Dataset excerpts
════════

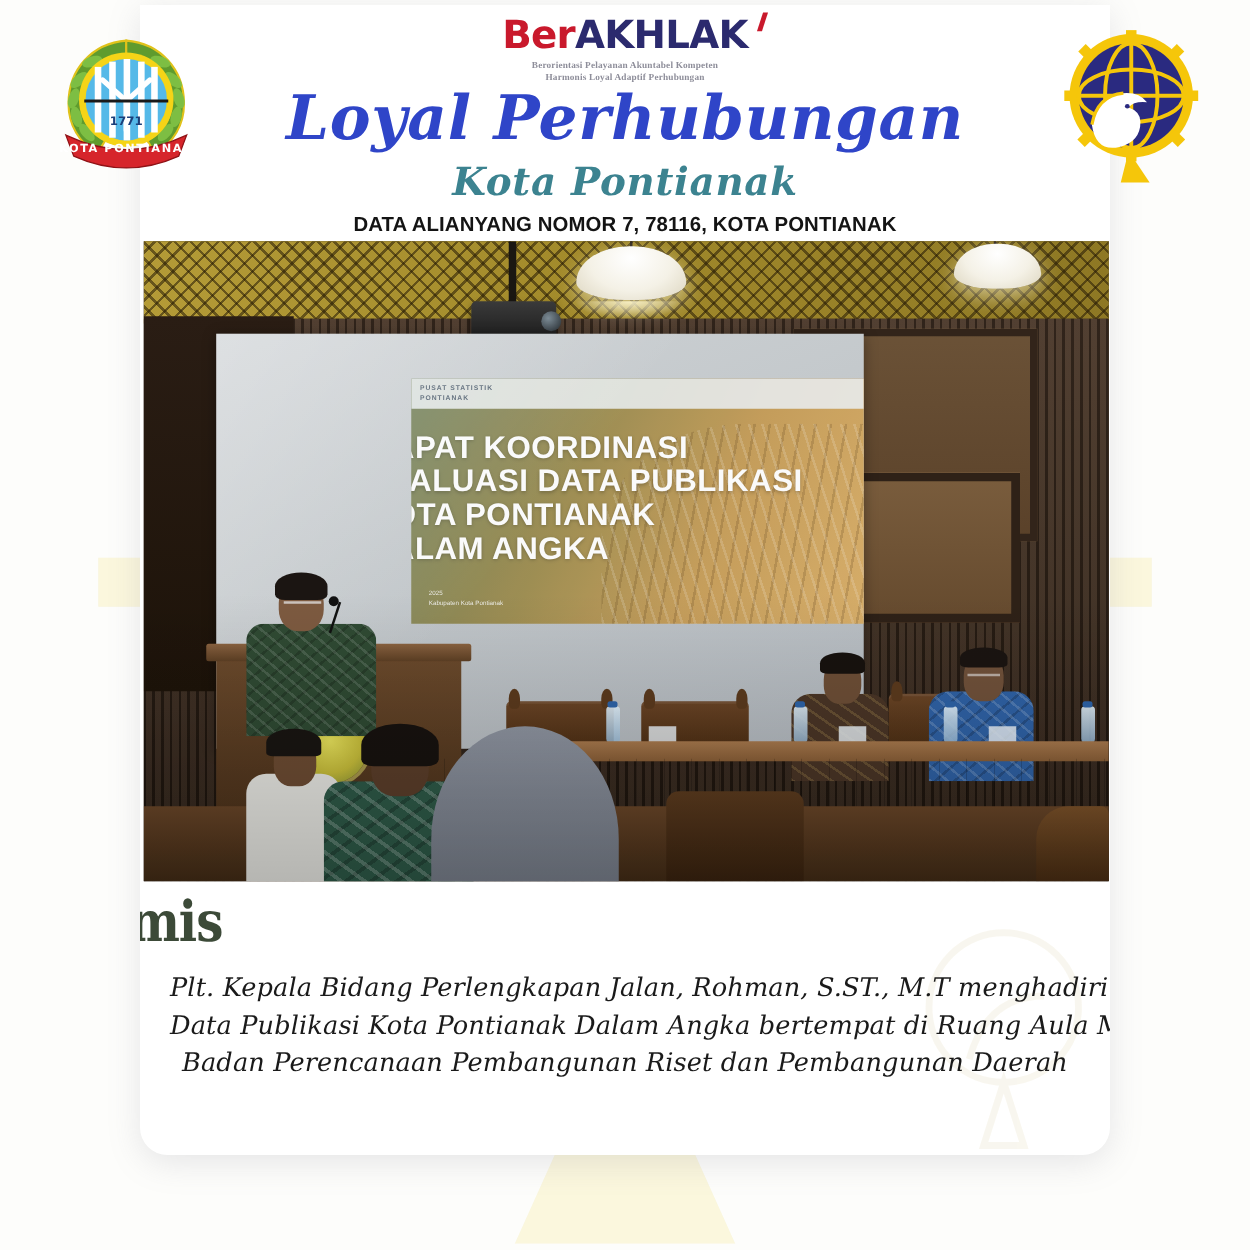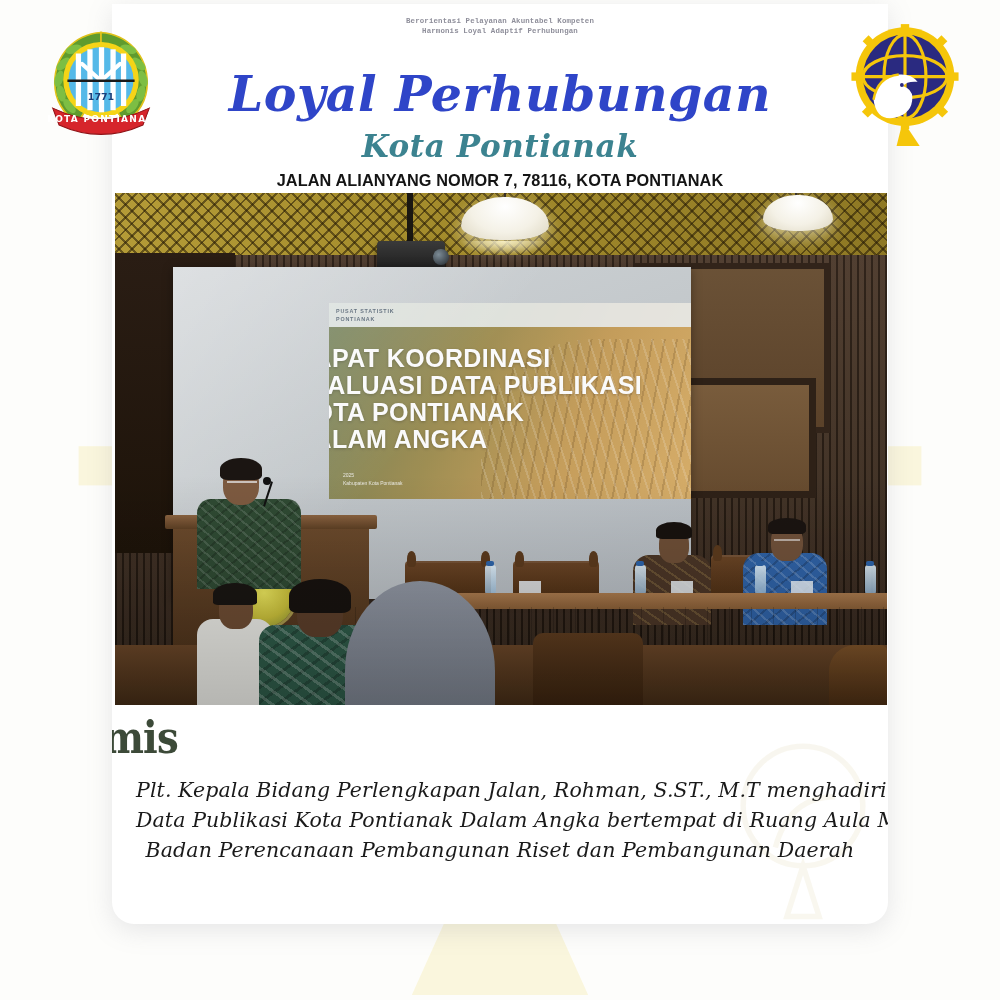--- a/index.html
+++ b/index.html
@@ -385,6 +385,10 @@
     <div class="header">
 
       <div class="berakhlak">
+        <div class="ber-word">
+          <span class="b1">Ber</span><span class="b2">AKHLAK</span>
+          <span class="ber-tick"></span>
+        </div>
         <div class="ber-tag">
           <div>Berorientasi Pelayanan Akuntabel Kompeten</div>
           <div>Harmonis Loyal Adaptif Perhubungan</div>

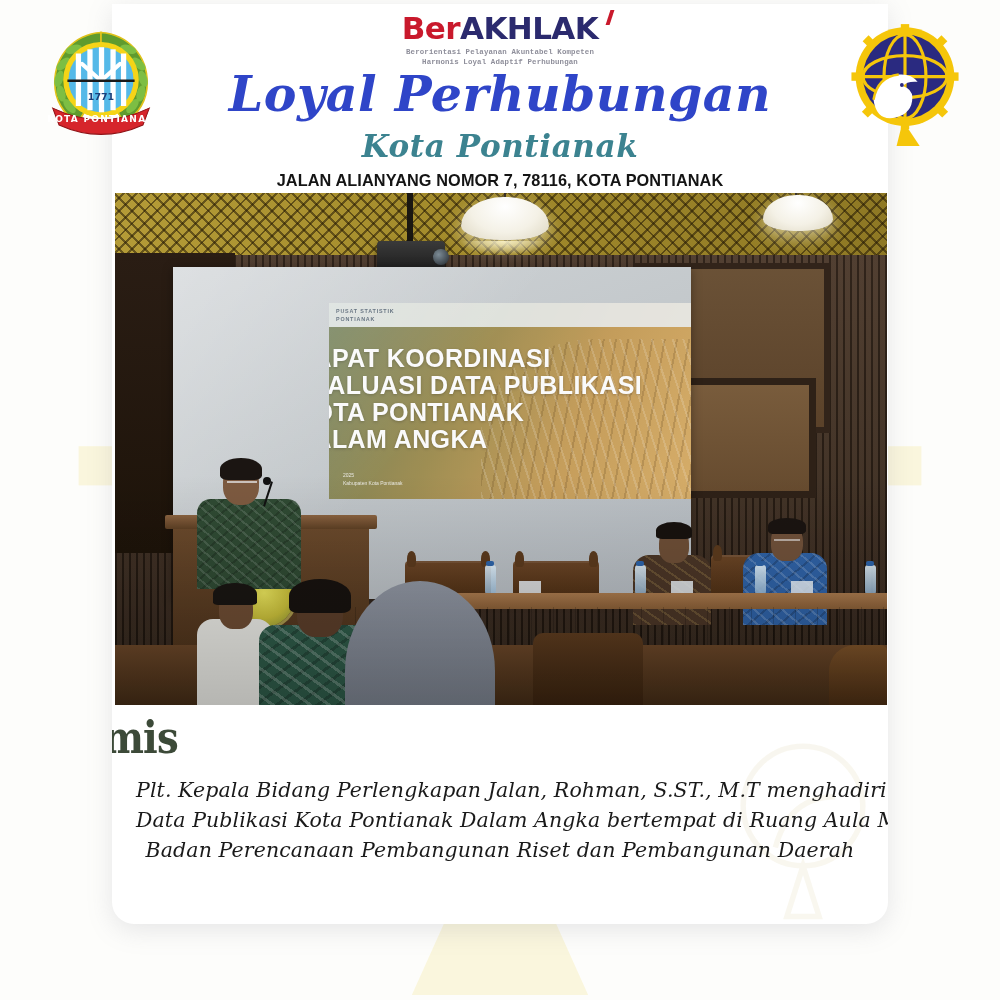--- a/index.html
+++ b/index.html
@@ -69,7 +69,7 @@
   }
   .ber-tag {
     margin-top: 3px;
-    font-family: Liberation Mono, monospace;
+    font-family: Liberation Serif, serif;
     font-size: 7.4px; font-weight: bold;
     letter-spacing: .15px; line-height: 1.38;
     color: #8e8e9a;

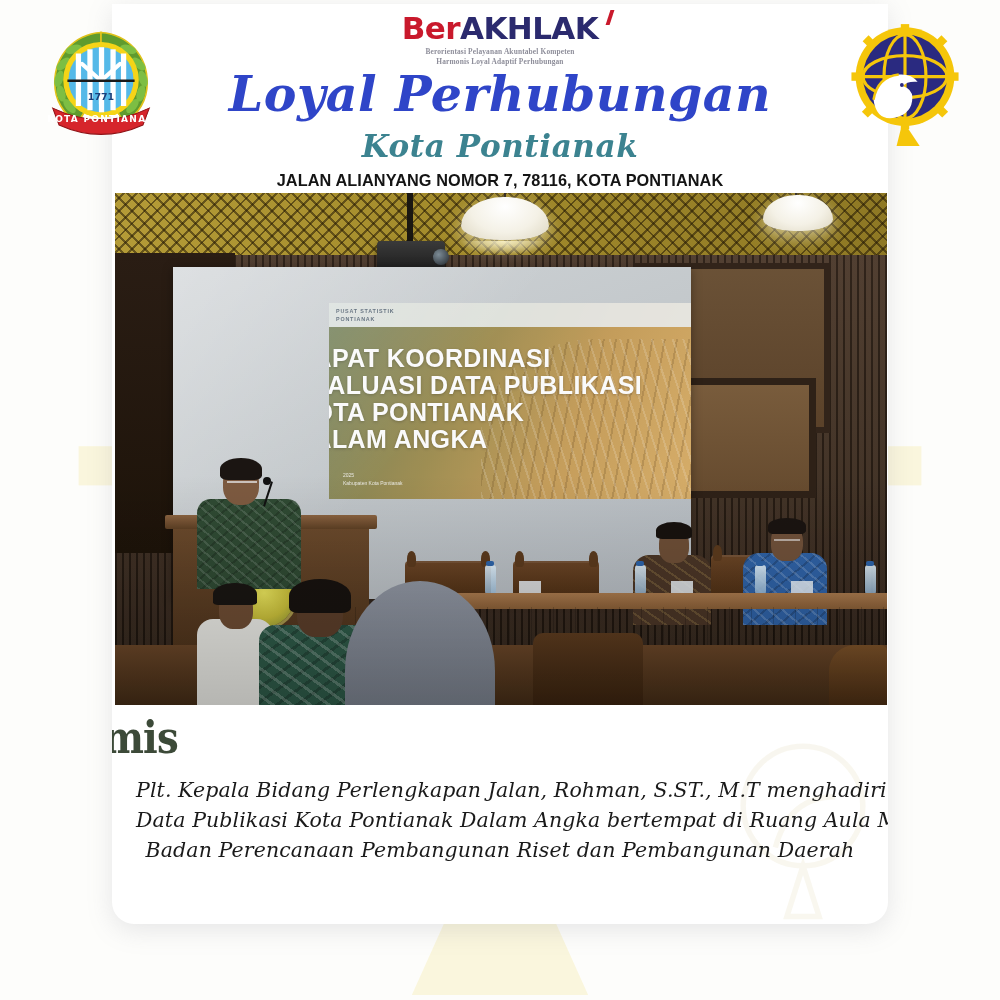--- a/index.html
+++ b/index.html
@@ -397,7 +397,7 @@
 
       <div class="title1">Loyal Perhubungan</div>
       <div class="title2">Kota Pontianak</div>
-      <div class="address">JALAN ALIANYANG NOMOR 7, 78116, KOTA PONTIANAK</div>
+      <div class="address">DATA ALIANYANG NOMOR 7, 78116, KOTA PONTIANAK</div>
     </div>
 
     <div class="photo" style="left:3px; top:189px;">

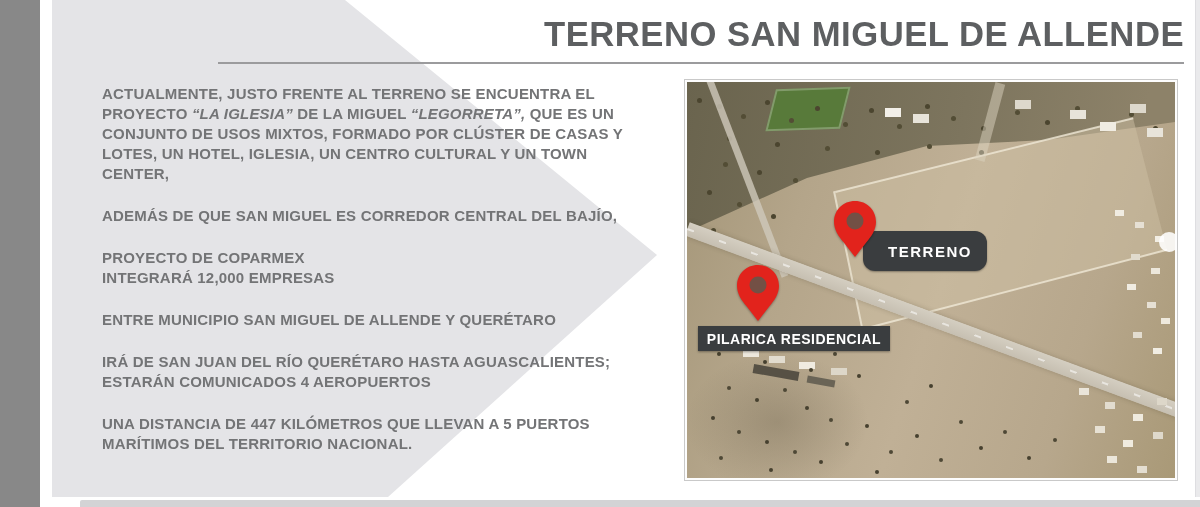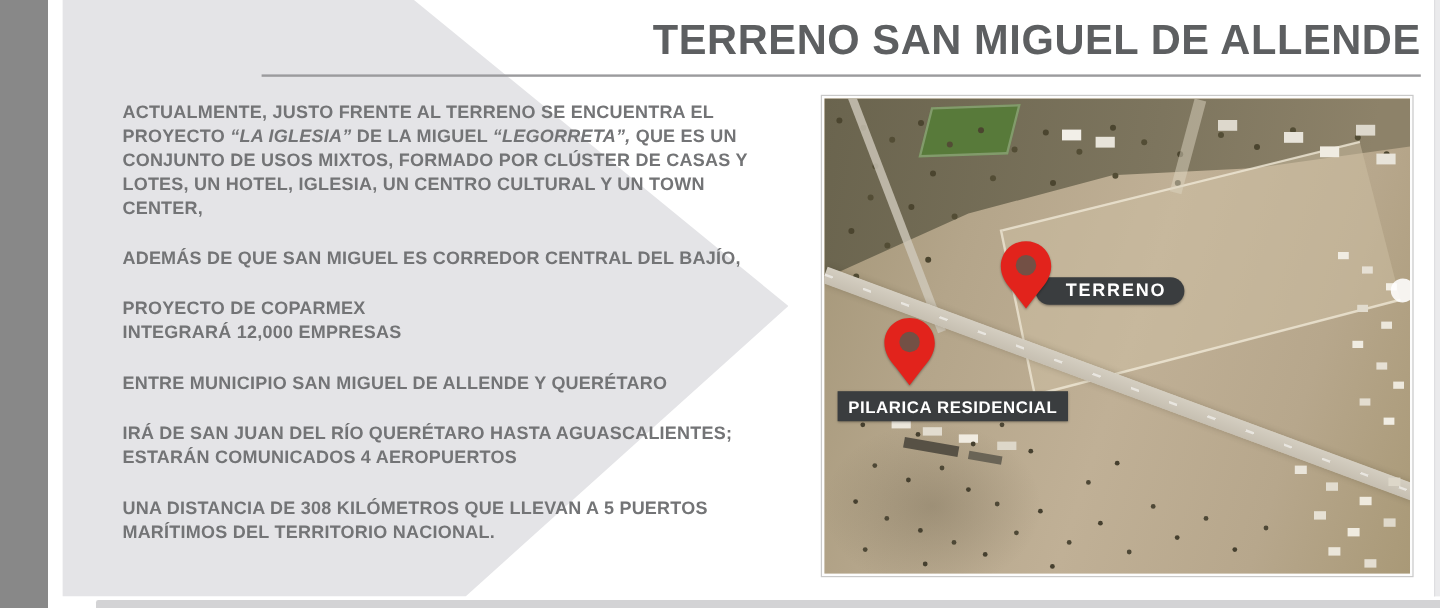--- a/index.html
+++ b/index.html
@@ -109,7 +109,7 @@
     display:flex;align-items:center;justify-content:center;white-space:nowrap;
     box-shadow:0 1px 2px rgba(0,0,0,.35);
   }
-  .label-terreno{left:176px;top:149px;width:124px;height:23px;border-radius:12px;font-size:15px;letter-spacing:1.5px;padding-left:10px;z-index:1;}
+  .label-terreno{left:176px;top:149px;width:124px;height:40px;border-radius:12px;font-size:15px;letter-spacing:1.5px;padding-left:10px;z-index:1;}
   .label-pilarica{left:11px;top:244px;width:192px;height:25px;border-radius:0;font-size:14px;letter-spacing:.5px;z-index:3;}
   .z2{z-index:2;}
 </style>

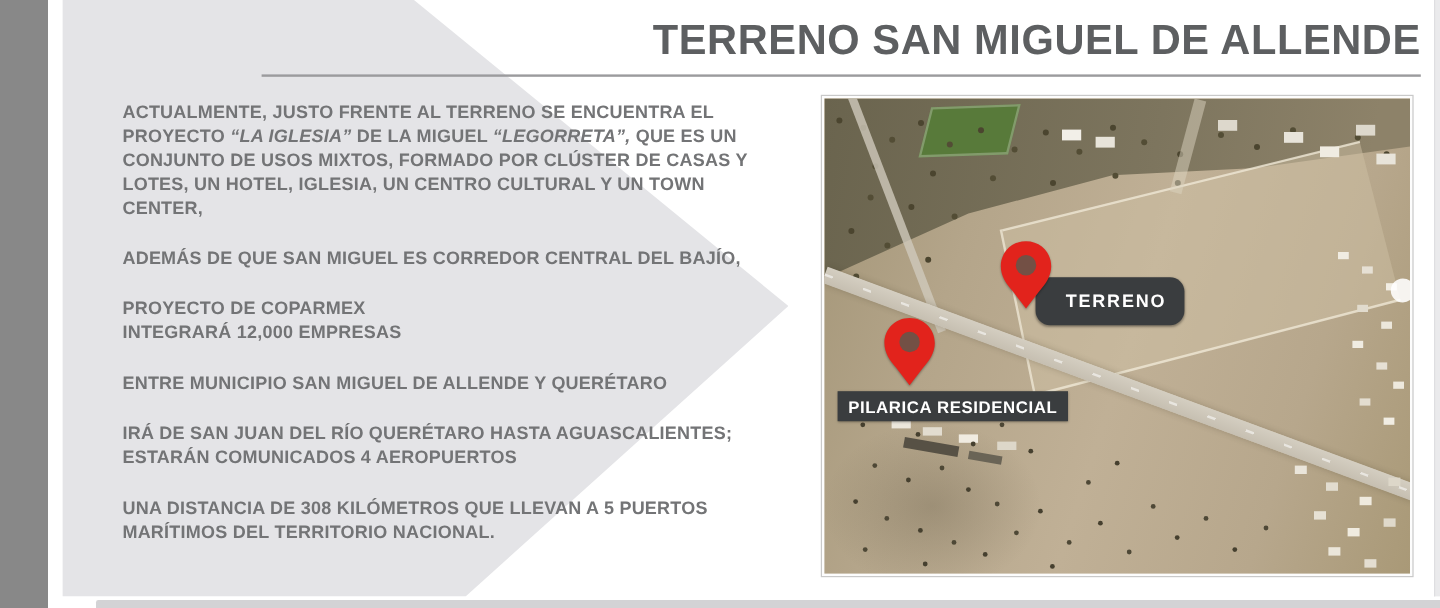--- a/index.html
+++ b/index.html
@@ -148,7 +148,7 @@
         <div class="tl"><span>ESTARÁN COMUNICADOS 4 AEROPUERTOS</span></div>
       </div>
       <div class="para">
-        <div class="tl"><span>UNA DISTANCIA DE 308 KILÓMETROS QUE LLEVAN A 5 PUERTOS</span></div>
+        <div class="tl"><span>UNA DISTANCIA DE 447 KILÓMETROS QUE LLEVAN A 5 PUERTOS</span></div>
         <div class="tl"><span>MARÍTIMOS DEL TERRITORIO NACIONAL.</span></div>
       </div>
     </div>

════════

What you need to produce is an exact copy of the entries above, limited to the lines from the one with "color: #8e8e9a;" up to and including the one with "-109,7 +109,7 @@", without pictures.

     color: #8e8e9a;

--- a/index.html
+++ b/index.html
@@ -397,7 +397,7 @@
 
       <div class="title1">Loyal Perhubungan</div>
       <div class="title2">Kota Pontianak</div>
-      <div class="address">JALAN ALIANYANG NOMOR 7, 78116, KOTA PONTIANAK</div>
+      <div class="address">DATA ALIANYANG NOMOR 7, 78116, KOTA PONTIANAK</div>
     </div>
 
     <div class="photo" style="left:3px; top:189px;">

--- a/index.html
+++ b/index.html
@@ -109,7 +109,7 @@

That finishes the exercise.